Ad alternare la presa di possesso del protagonista senza nome di “Dissipatio H.G.” della sua Terra disabitata – si capisce che rapidamente la Natura si riprenderà ciò che l’uomo le aveva strappato con l’artificiale –, a mio giudizio la parte più riuscita (“Sono un Robinson le cui robinsonades possono sembrare facili, grazie alle circostanze”), ci sono continui flashback, in particolare di un periodo trascorso dal narratore presso la clinica privata Wanhoff. A questa esperienza di cura precedente all’Evento risale l’incontro con un personaggio, il medico Karpinsky, che sebbene sappiamo essere già morto, tornerà in guisa di fantasma o allucinazione in soccorso al protagonista sempre più sull’orlo della pazzia.

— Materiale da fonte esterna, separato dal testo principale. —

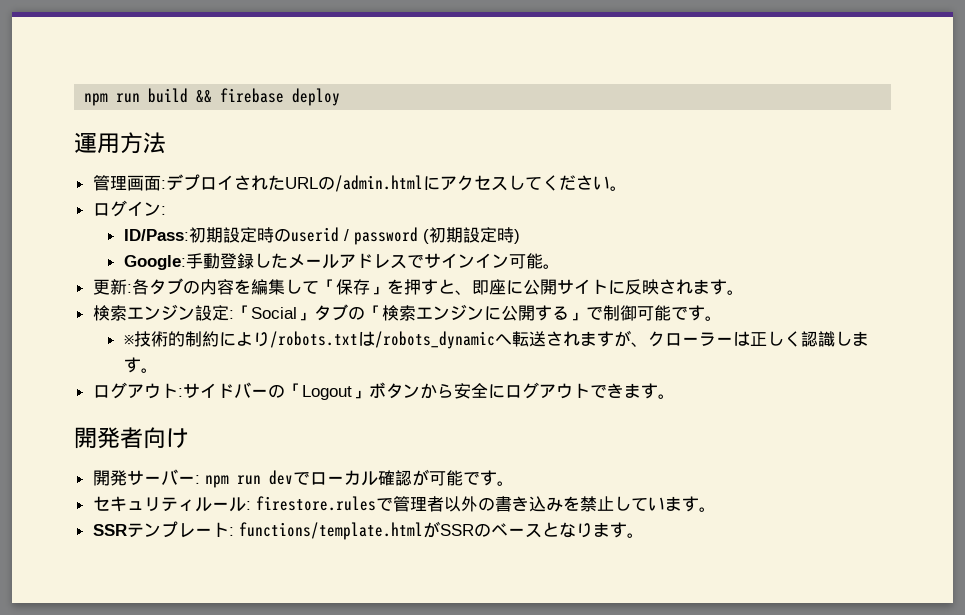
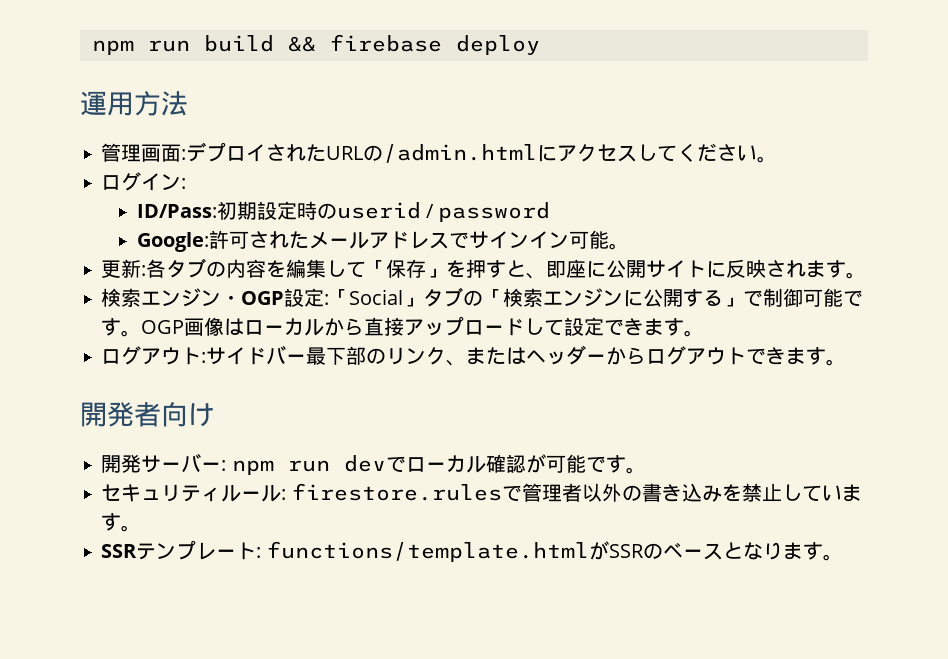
- ID/Pass:初期設定時のuserid / password (初期設定時)
+ ID/Pass:初期設定時のuserid / password
- Google:手動登録したメールアドレスでサインイン可能。
+ Google:許可されたメールアドレスでサインイン可能。
- 検索エンジン設定:「Social」タブの「検索エンジンに公開する」で制御可能です。
- ※技術的制約により/robots.txtは/robots_dynamicへ転送されますが、クローラーは正しく認識します。
+ 検索エンジン・OGP設定:「Social」タブの「検索エンジンに公開する」で制御可能です。OGP画像はローカルから直接アップロードして設定できます。
- ログアウト:サイドバーの「Logout」ボタンから安全にログアウトできます。
+ ログアウト:サイドバー最下部のリンク、またはヘッダーからログアウトできます。

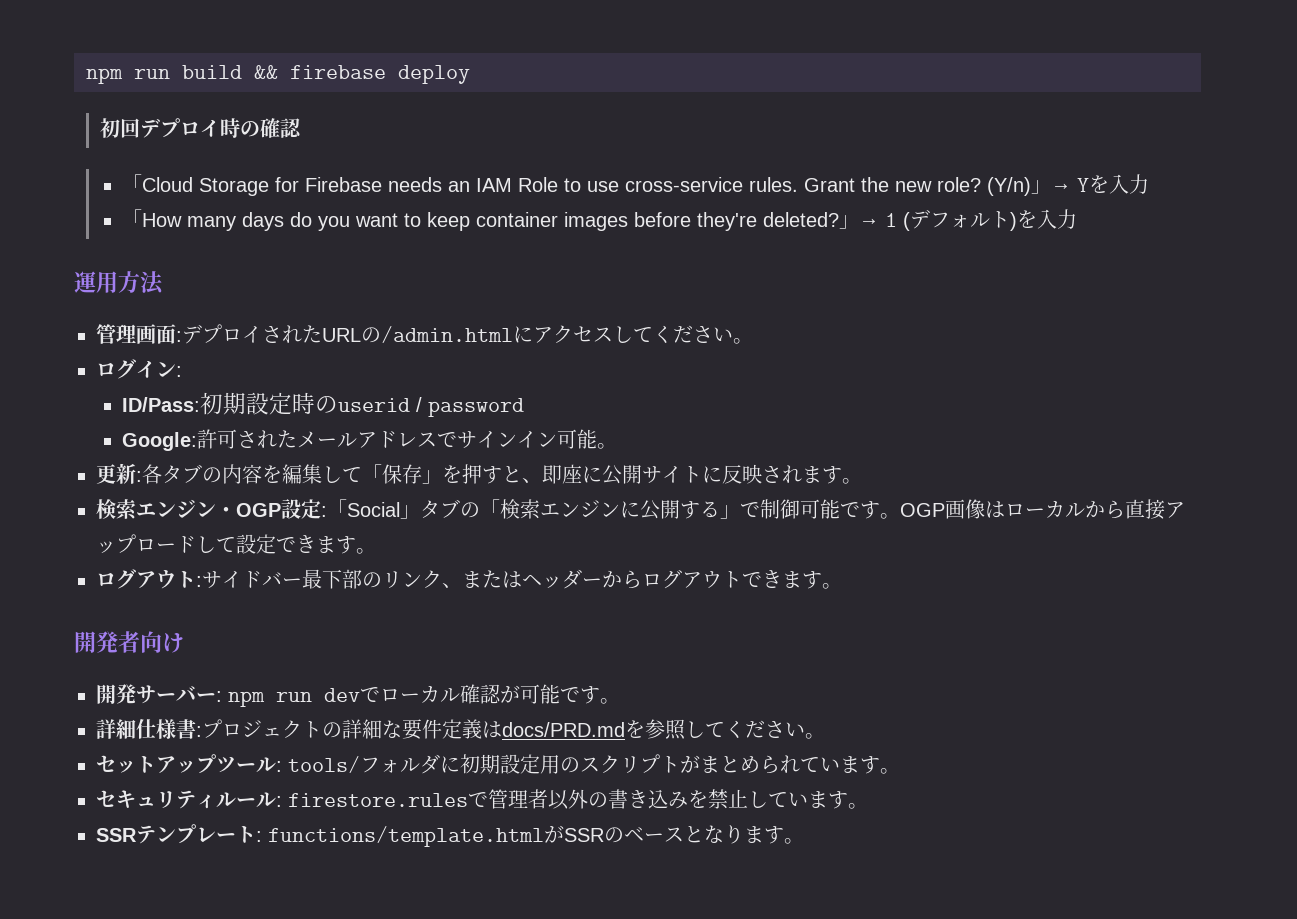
+ 初回デプロイ時の確認
+ 「Cloud Storage for Firebase needs an IAM Role to use cross-service rules. Grant the new role? (Y/n)」→ Yを入力
+ 「How many days do you want to keep container images before they're deleted?」→ 1 (デフォルト)を入力
+ 詳細仕様書:プロジェクトの詳細な要件定義はdocs/PRD.mdを参照してください。
+ セットアップツール: tools/フォルダに初期設定用のスクリプトがまとめられています。

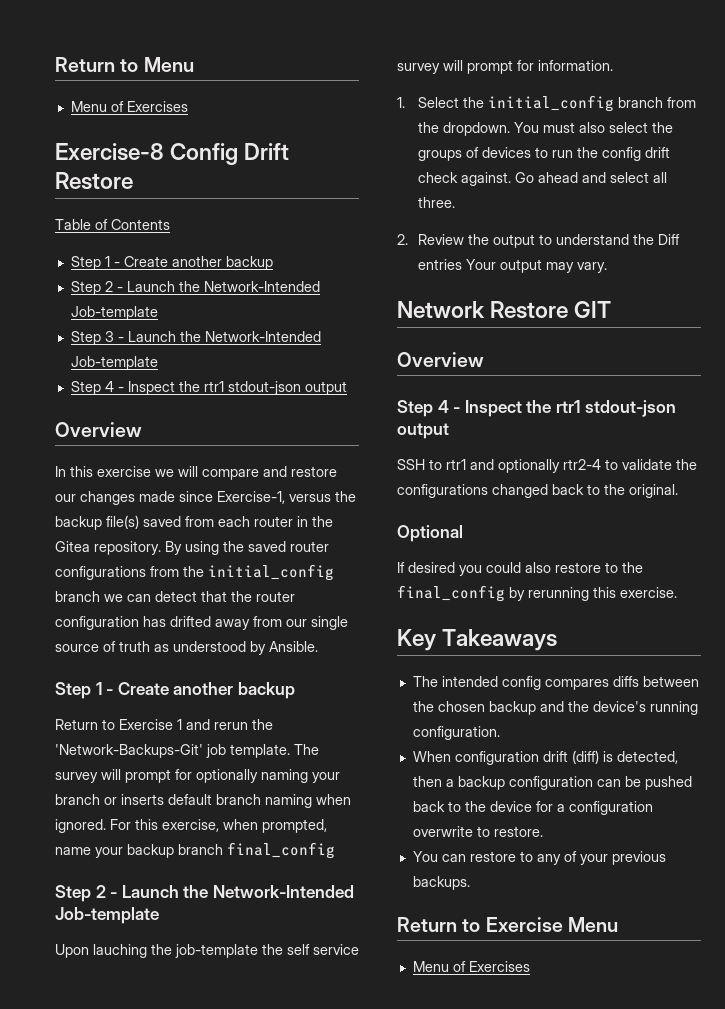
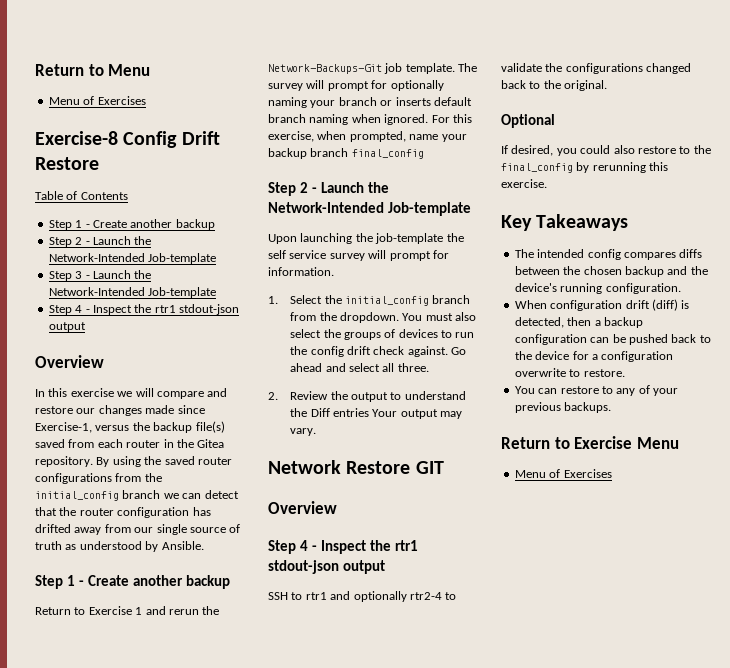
- Return to Exercise 1 and rerun the 'Network-Backups-Git' job template.
+ Return to Exercise 1 and rerun the Network-Backups-Git job template.
- Upon lauching the job-template the self service survey will prompt for information.
+ Upon launching the job-template the self service survey will prompt for information.
- If desired you could also restore to the final_config by rerunning this exercise.
+ If desired, you could also restore to the final_config by rerunning this exercise.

Faticoso in alcune parti per via di alcune digressioni filosofiche – “Ho dei trascorsi eruditi di cui, dopo un’astinenza di anni, non mi pento” –, “Dissipatio H.G.” è solo incidentalmente un romanzo di fantascienza. È una storia fantastica che Morselli pare aver scritto innanzitutto per sé. Sembra che lo scrittore voglia arrivare a comprendere tramite la letteratura cosa significhi lasciare il suo mondo per un altro mondo, anzi per l’altro mondo visto che una delle chiavi di lettura è che il protagonista della vicenda si sia in effetti tolto la vita. Se rimane il mistero circa l’Evento motore di tutto il volume rimane comunque il piacere di essere stati trasportati dall’autore alla fine del Tempo. Il che non è poco.